= What you have to do =
Output only the lines below that start at the line containing "[336,421,412,441] percents) ->" and end at the line containing "a number! //", with both ends kept.

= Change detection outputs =
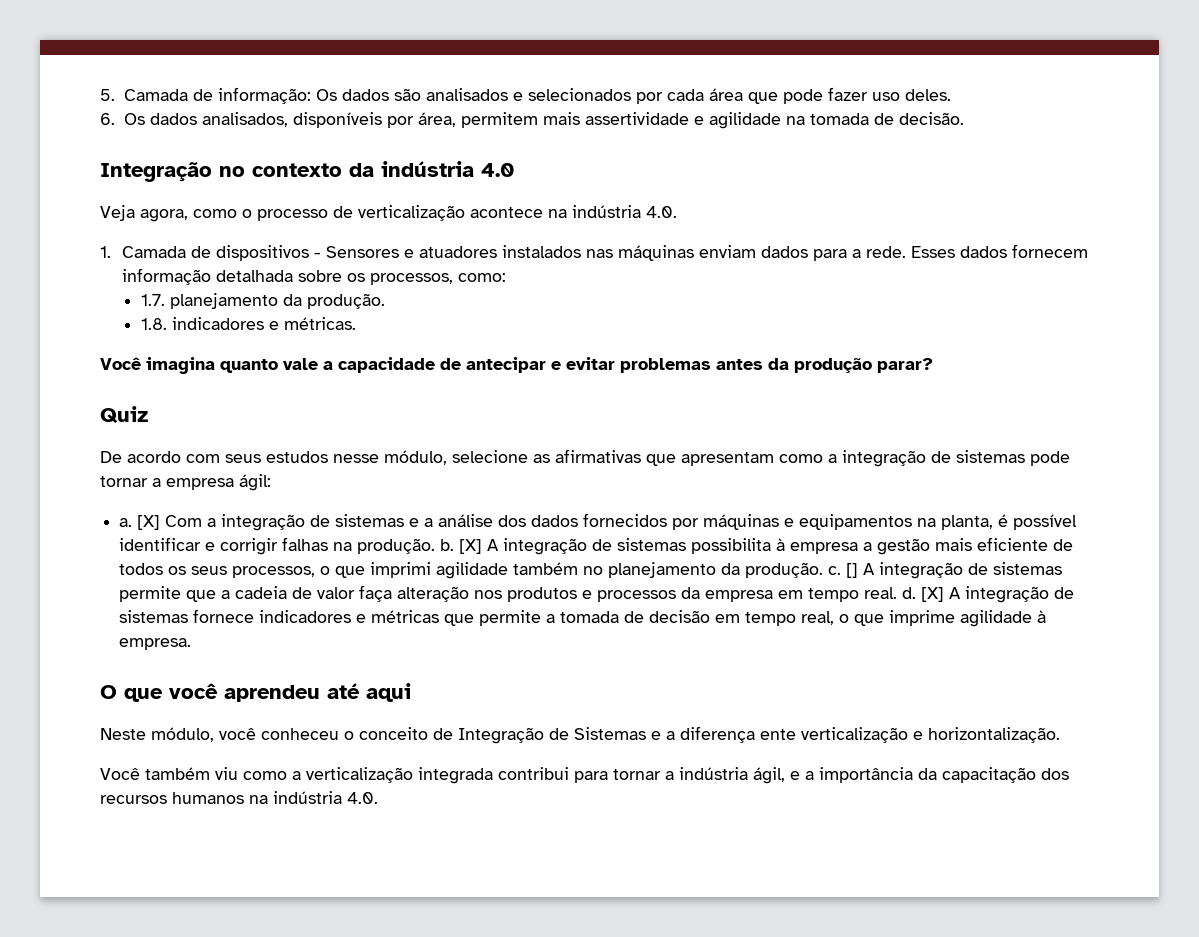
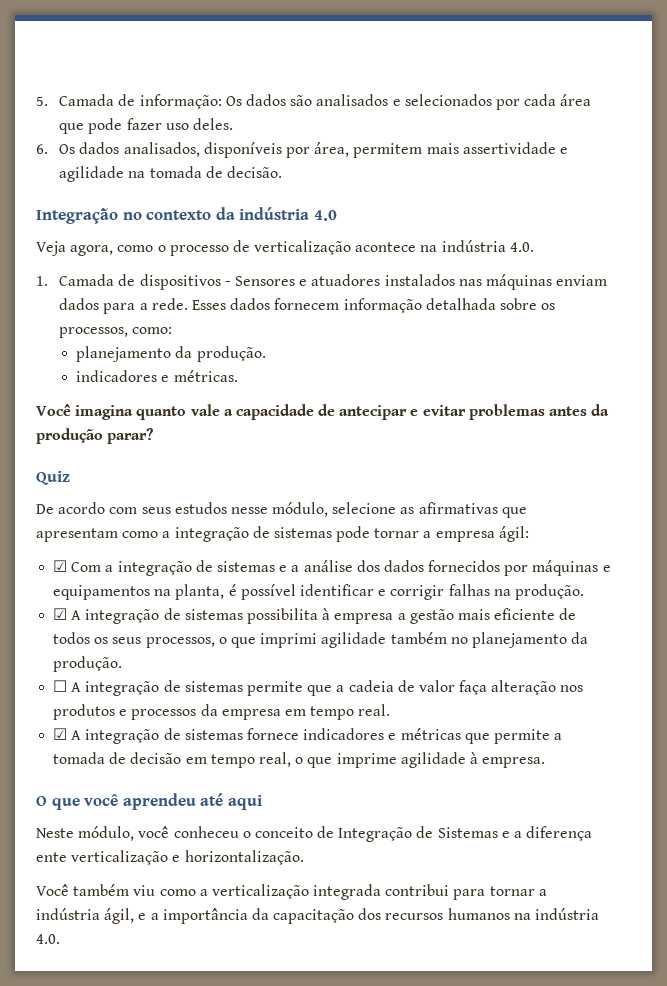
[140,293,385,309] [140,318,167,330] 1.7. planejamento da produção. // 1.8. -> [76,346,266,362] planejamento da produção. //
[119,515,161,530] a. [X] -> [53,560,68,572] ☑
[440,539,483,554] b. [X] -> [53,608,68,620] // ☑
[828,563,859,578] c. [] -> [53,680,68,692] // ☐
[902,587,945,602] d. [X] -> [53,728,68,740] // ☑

...

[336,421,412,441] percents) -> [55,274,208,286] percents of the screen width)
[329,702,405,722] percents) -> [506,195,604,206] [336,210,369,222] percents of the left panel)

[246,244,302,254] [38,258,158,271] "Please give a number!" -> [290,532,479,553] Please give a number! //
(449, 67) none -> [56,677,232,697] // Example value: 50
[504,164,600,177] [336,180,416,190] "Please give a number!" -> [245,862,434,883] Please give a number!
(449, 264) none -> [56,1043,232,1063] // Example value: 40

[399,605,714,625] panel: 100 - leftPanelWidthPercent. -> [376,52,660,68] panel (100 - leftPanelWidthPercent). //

= Solution for this exercise =
[336,421,412,441] percents) -> [55,274,208,286] percents of the screen width)
[329,702,405,722] percents) -> [506,195,604,206] [336,210,369,222] percents of the left panel)

[246,244,302,254] [38,258,158,271] "Please give a number!" -> [290,532,479,553] Please give a number! //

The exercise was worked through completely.